Me Divialle-Gélas rappelle que la victime a trente ans à partir de sa majorité sur déposer plainte.

Souvent, l’enfant victime d’inceste fait une confidence à un adulte de confiance, une personne de son école (une assistante sociale ou un professeur), ou a un parent proche. Cette personne est souvent la personne qui dénonce les faits et saisit le procureur de la République.

« Une enquête est alors ouverte par le parquet afin d’interroger l’entourage de la victime, ses parents, afin de déterminer s’il y a d’autres victimes et surtout pour appréhender la personne à qui on reproche ces faits pour pouvoir l’entendre », explique l’avocate Sandra Divialle-Gélas, présidente de l’union des jeunes avocats.

Des peines
trop légères ?

Le viol sur mineur commis par un ascendant est un facteur aggravant, il est puni d’une peine maximale de 20 ans de prison. Cependant, les peines sont parfois jugées trop légères, compte tenu du crime et de sa gravité. L’une des raisons est le déroulement du procès. Dans la prononciation de sa peine, la Cour d’assises va prendre en compte la gravité de l’infraction, les circonstances dans lesquelles l’infraction s’est déroulée et la personnalité de l’accusé. Si l’accusé est une personne qui a commis son premier crime, qui présente des remords, qui demande l’amende honorable à la Cour, qui s’est réinséré dans la société la peine pourrait être moins lourde que celle d’un récidiviste ou que celle réservée à quelqu’un qui a plusieurs affaires similaires à son encontre.

La prescription,
une donnée importante

Lorsqu’une personne est victime d’une infraction pénale, elle dispose d’un délai pour apporter l’affaire devant la justice. La procédure est prévue par le code pénal. Dans les affaires de viol, la prescription est de 20 ans. Dans les cas de viols incestueux la prescription est de 30 ans. En clair, la victime dispose de 30 ans pour porter plainte contre son agresseur. Au-delà de ce délai, les crimes sont « prescrits », l’agresseur ne peut plus être poursuivi pour les crimes. En ce qui concerne l’inceste, le délai de prescription ne commence pas dès l’infraction pénale, mais à la majorité de la victime.

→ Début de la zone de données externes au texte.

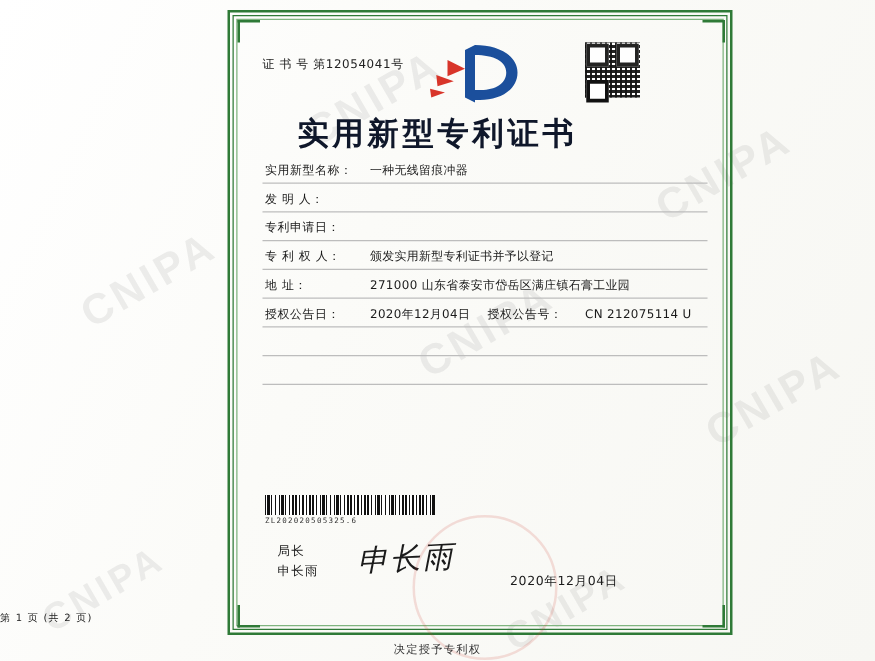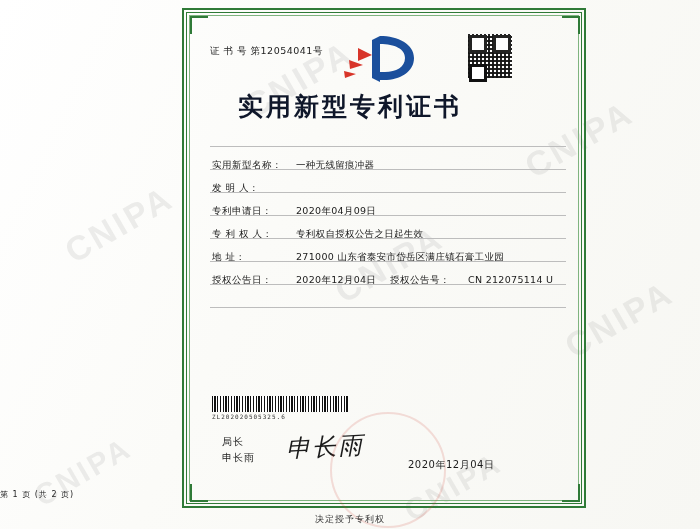--- a/index.html
+++ b/index.html
@@ -153,7 +153,6 @@
     left: 212px;
     top: 130px;
     width: 350px;
-    margin-top: 28px;
   }
   .row {
     display: flex;

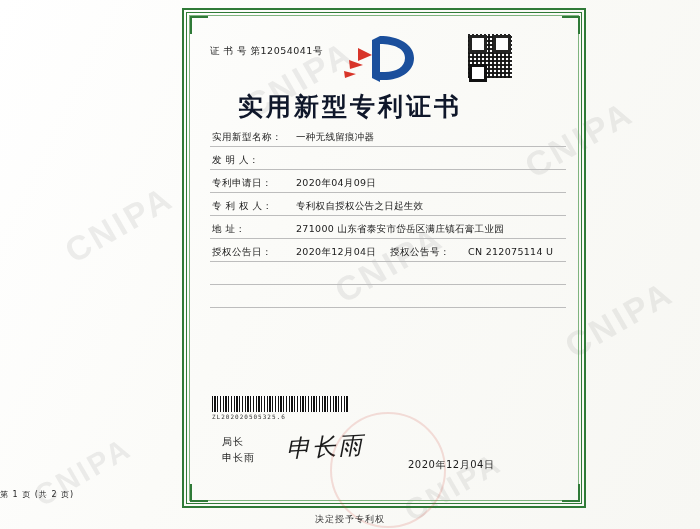--- a/index.html
+++ b/index.html
@@ -332,7 +332,6 @@
     </div>
     <div class="row">
       <span class="lbl">专利申请日：</span>
-      <span class="val">2020年04月09日</span>
     </div>
     <div class="row">
       <span class="lbl">专 利 权 人：</span>

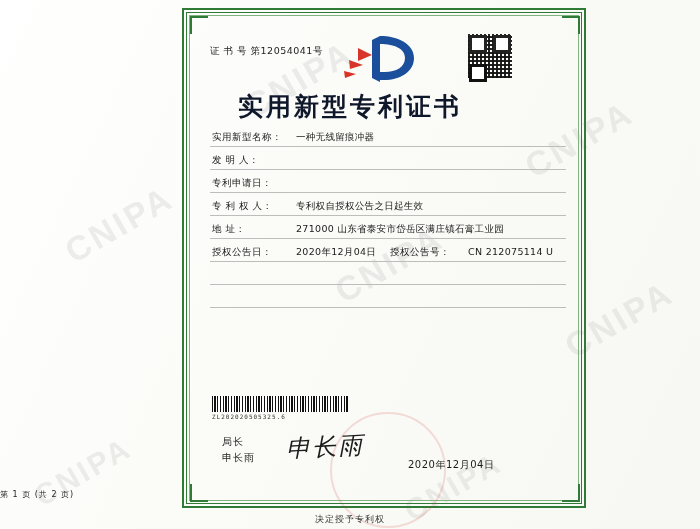--- a/index.html
+++ b/index.html
@@ -335,7 +335,7 @@
     </div>
     <div class="row">
       <span class="lbl">专 利 权 人：</span>
-      <span class="val">专利权自授权公告之日起生效</span>
+      <span class="val">颁发实用新型专利证书并予以登记</span>
     </div>
     <div class="row">
       <span class="lbl">地      址：</span>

« Quand la personne est mineure, elle ne peut pas porter l’affaire devant le procureur, ce sont toujours ses parents ou son tuteur qui peuvent le faire. Le législateur ne voulant pas punir un enfant qui n’a pas pu agir dans les délais parce que ses parents ou son tuteur n’ont pas fait le nécessaire, a prévu que le délai de prescription commence à partir de la majorité de la victime dans le cas d’un viol incestueux sur mineur. La personne a donc jusqu’à ses 48 ans pour porter l’affaire devant le procureur de la République », ajoute Me Sandra Divialle-Gélas.

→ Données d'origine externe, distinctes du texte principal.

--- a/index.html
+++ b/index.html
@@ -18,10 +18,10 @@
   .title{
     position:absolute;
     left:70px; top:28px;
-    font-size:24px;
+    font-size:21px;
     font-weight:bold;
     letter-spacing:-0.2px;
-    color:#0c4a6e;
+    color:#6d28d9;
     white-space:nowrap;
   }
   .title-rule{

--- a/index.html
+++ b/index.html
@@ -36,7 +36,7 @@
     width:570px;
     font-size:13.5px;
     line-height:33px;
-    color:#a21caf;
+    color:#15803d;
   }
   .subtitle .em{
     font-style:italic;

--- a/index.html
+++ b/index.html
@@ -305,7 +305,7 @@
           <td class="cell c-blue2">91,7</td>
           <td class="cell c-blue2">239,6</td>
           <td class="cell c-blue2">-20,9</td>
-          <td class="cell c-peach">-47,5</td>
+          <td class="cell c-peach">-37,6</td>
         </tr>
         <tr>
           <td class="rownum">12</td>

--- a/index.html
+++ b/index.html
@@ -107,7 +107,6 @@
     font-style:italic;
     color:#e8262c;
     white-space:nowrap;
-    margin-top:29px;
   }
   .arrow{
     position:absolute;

Le garde des Sceaux, Eric Dupond-Moretti, a récemment proposé de modifier cette prescription dans les cas de viols qui pourraient s’appliquer aux viols incestueux. « Par exemple, dans le cas où une personne A a 50 ans lorsqu’elle porte plainte, mais l’accusé à d’autres affaires similaires non prescrites, le garde des Sceaux propose de lever la prescription de la personne A et lui permettre de rejoindre les plaintes auxquelles l’accusé fait face. Parce qu’il y a d’autres victimes pour lesquelles les faits ne sont pas prescrits, sa plainte est recevable même plus de trente ans après sa majorité ».

Tafari TIROLIEN

Démontrer la faute

La plus grande difficulté dans les affaires d’inceste est de démontrer qu’il y a eu viol ou attouchement sexuel. Souvent, les faits se sont déroulés de nombreuses années auparavant, les avocats ne peuvent donc pas compter sur des preuves tangibles qui ont déjà disparues avec le temps. « Quand la victime à 5 ou 6 ans au moment des faits ce n’est pas un problème, mais quand la victime à 15 ou 16 ans, il faut démontrer la surprise, ou la contrainte, ce sont des critères à caractériser. Il faut prouver l’absence de consentement », explique Sandra Divialle-Gélas.

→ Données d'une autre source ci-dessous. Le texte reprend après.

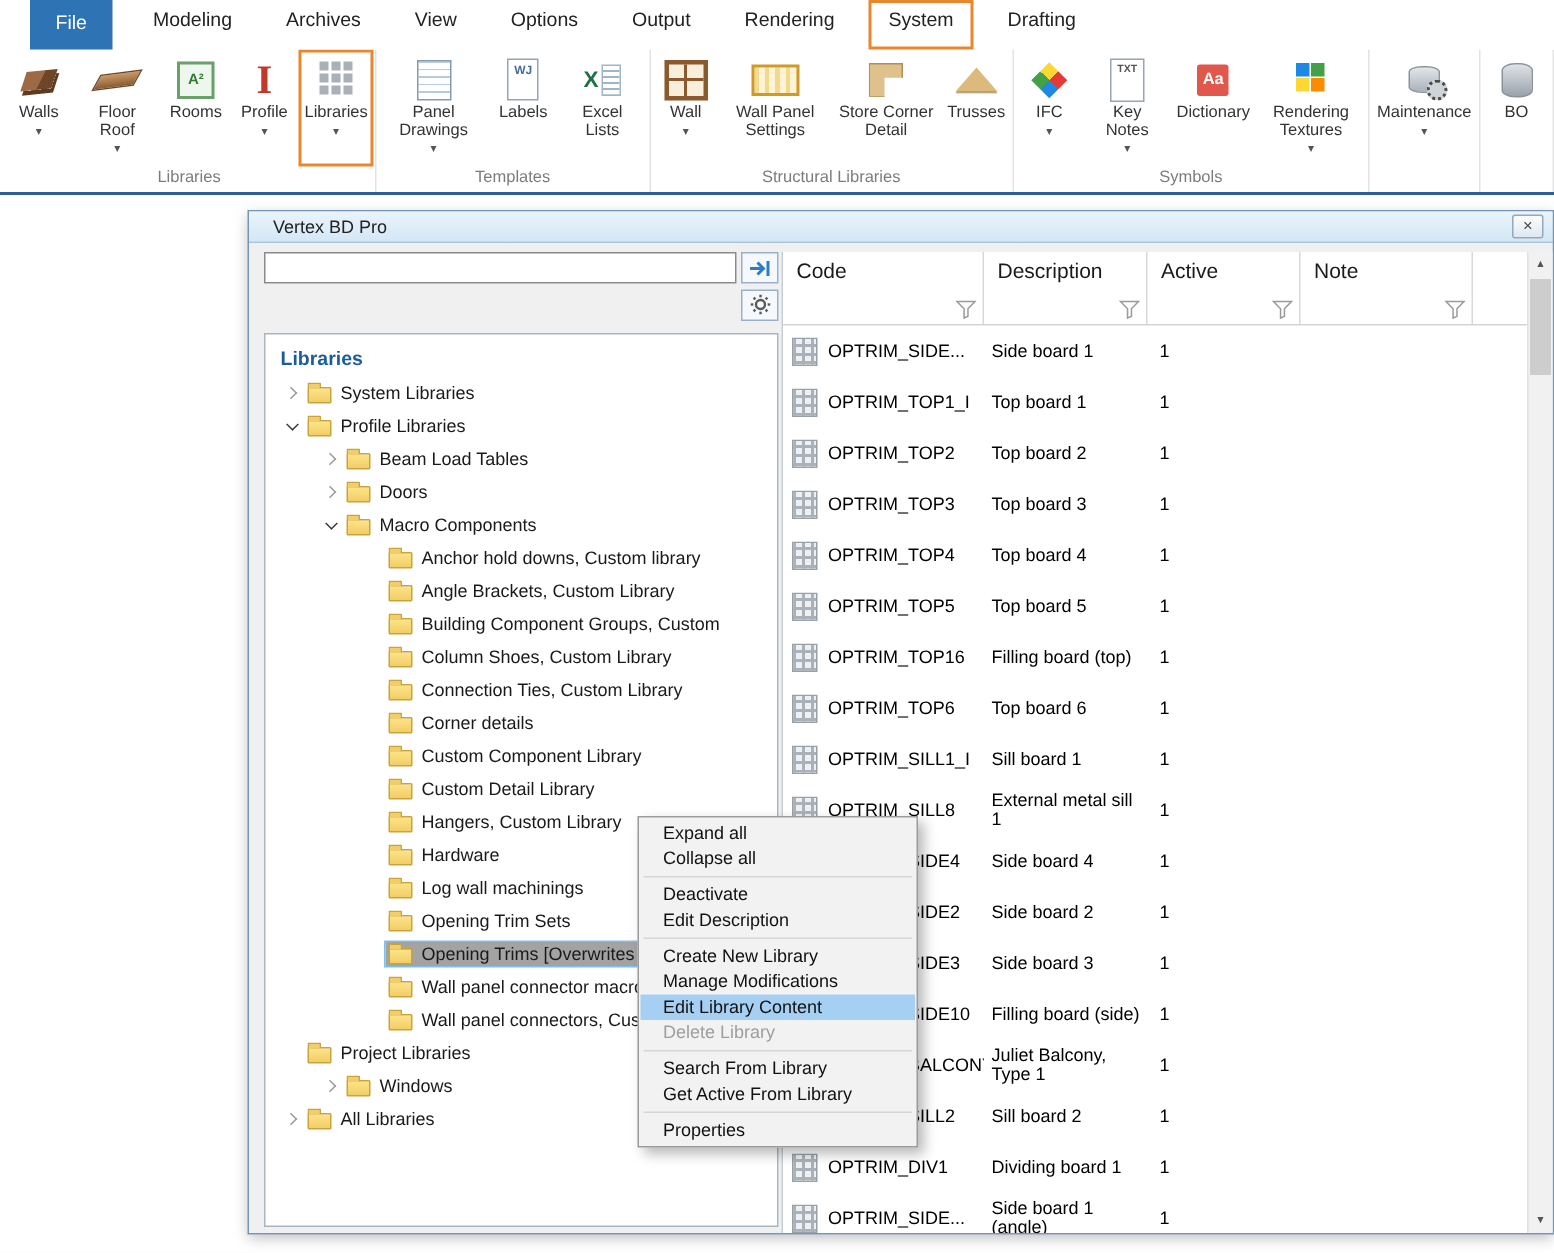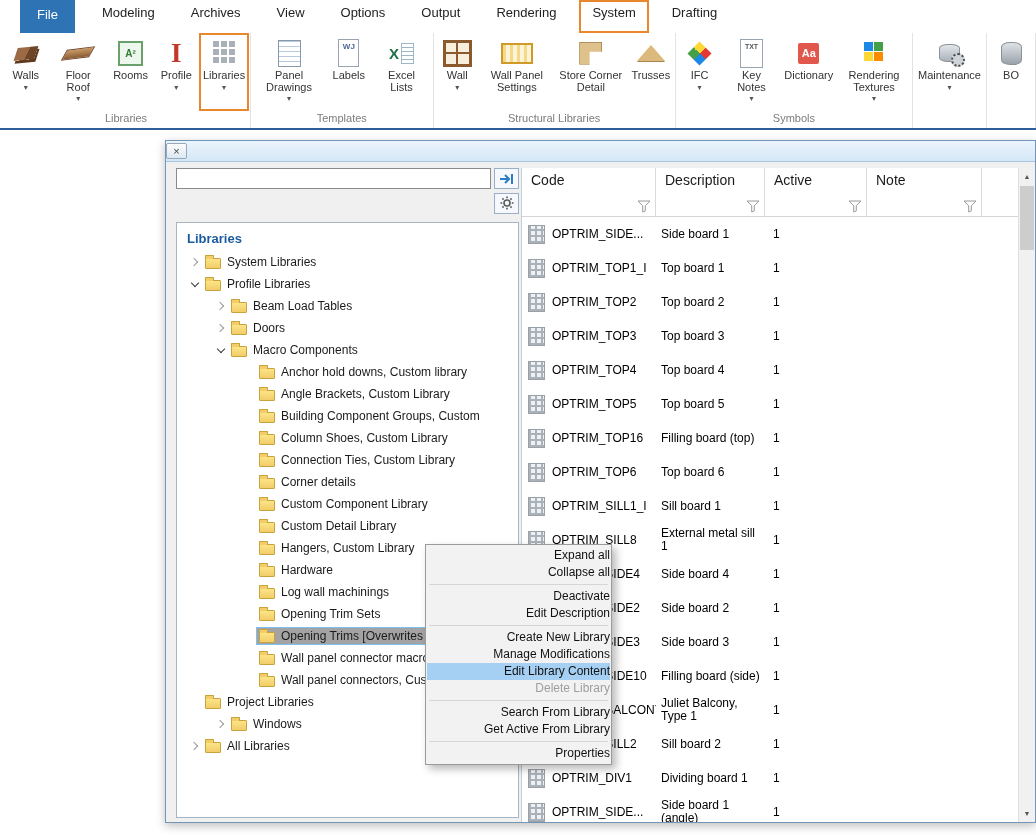--- a/index.html
+++ b/index.html
@@ -236,6 +236,7 @@
 
   <div class="dialog">
     <div class="titlebar">
+      <span class="title">Vertex BD Pro</span>
       <span class="closebtn">
           <span class="closeglyph">×</span>
         </span>

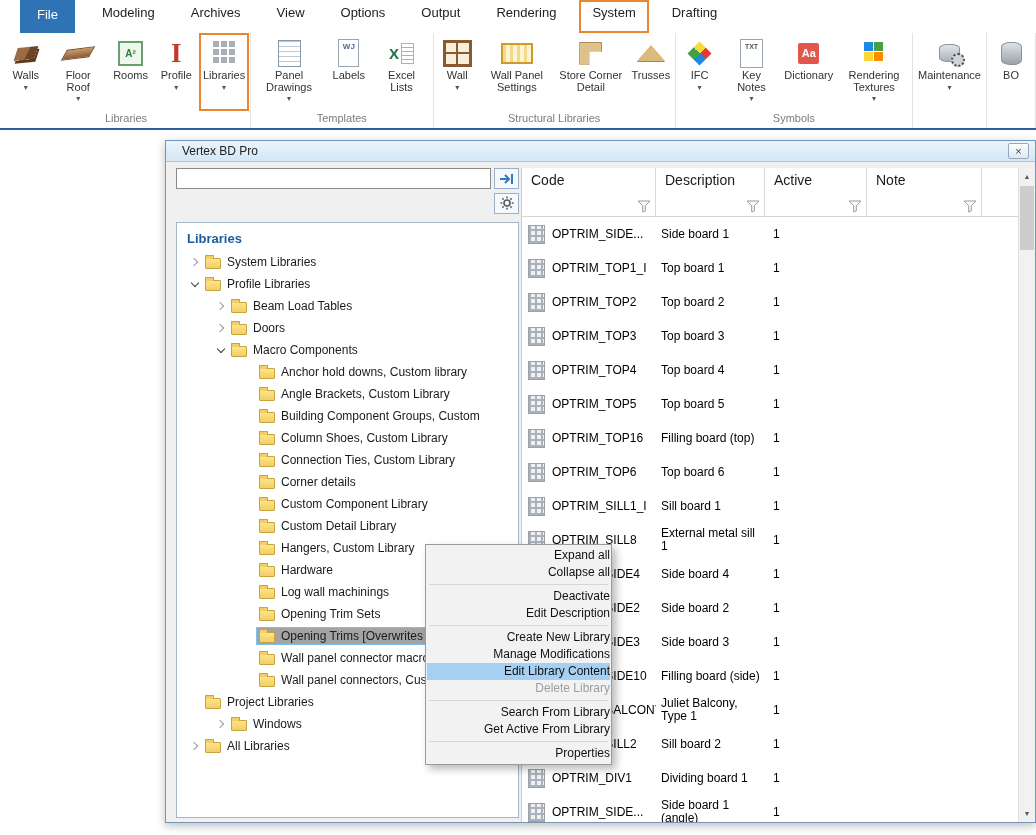--- a/index.html
+++ b/index.html
@@ -96,7 +96,7 @@
 
   
   .ctxmenu { position:absolute; left:425px; top:544px; width:187px; background:#f2f2f2; border:1px solid #9b9b9b; box-shadow:4px 4px 8px rgba(0,0,0,.28); padding:2px 1px; z-index:40; font-size:12px; }
-  .mitem { height:17px; line-height:17px; padding-left:15px; color:#111; white-space:nowrap;text-align:right; }
+  .mitem { height:17px; line-height:17px; padding-left:15px; color:#111; white-space:nowrap; }
   .mitem.mhl { background:#a5d0f3; }
   .mitem.mdis { color:#9e9e9e; }
   .msep { height:1px; background:#d6d6d6; margin:3px 2px; }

Les avocats insistent alors sur les détails autour de l’agression ou du viol. Ces détails peuvent aller aux vêtements que l’agresseur portait, jusqu’à ce que la victime faisait avant ou après l’agression. Ces détails permettent de crédibiliser la version de la victime. « Il arrive souvent, mais très souvent que la personne accusée, quand elle voit la douleur qu’elle a infligé, surtout des années après, va admettre avoir commis les faits », expose Sandra Divialle-Gélas.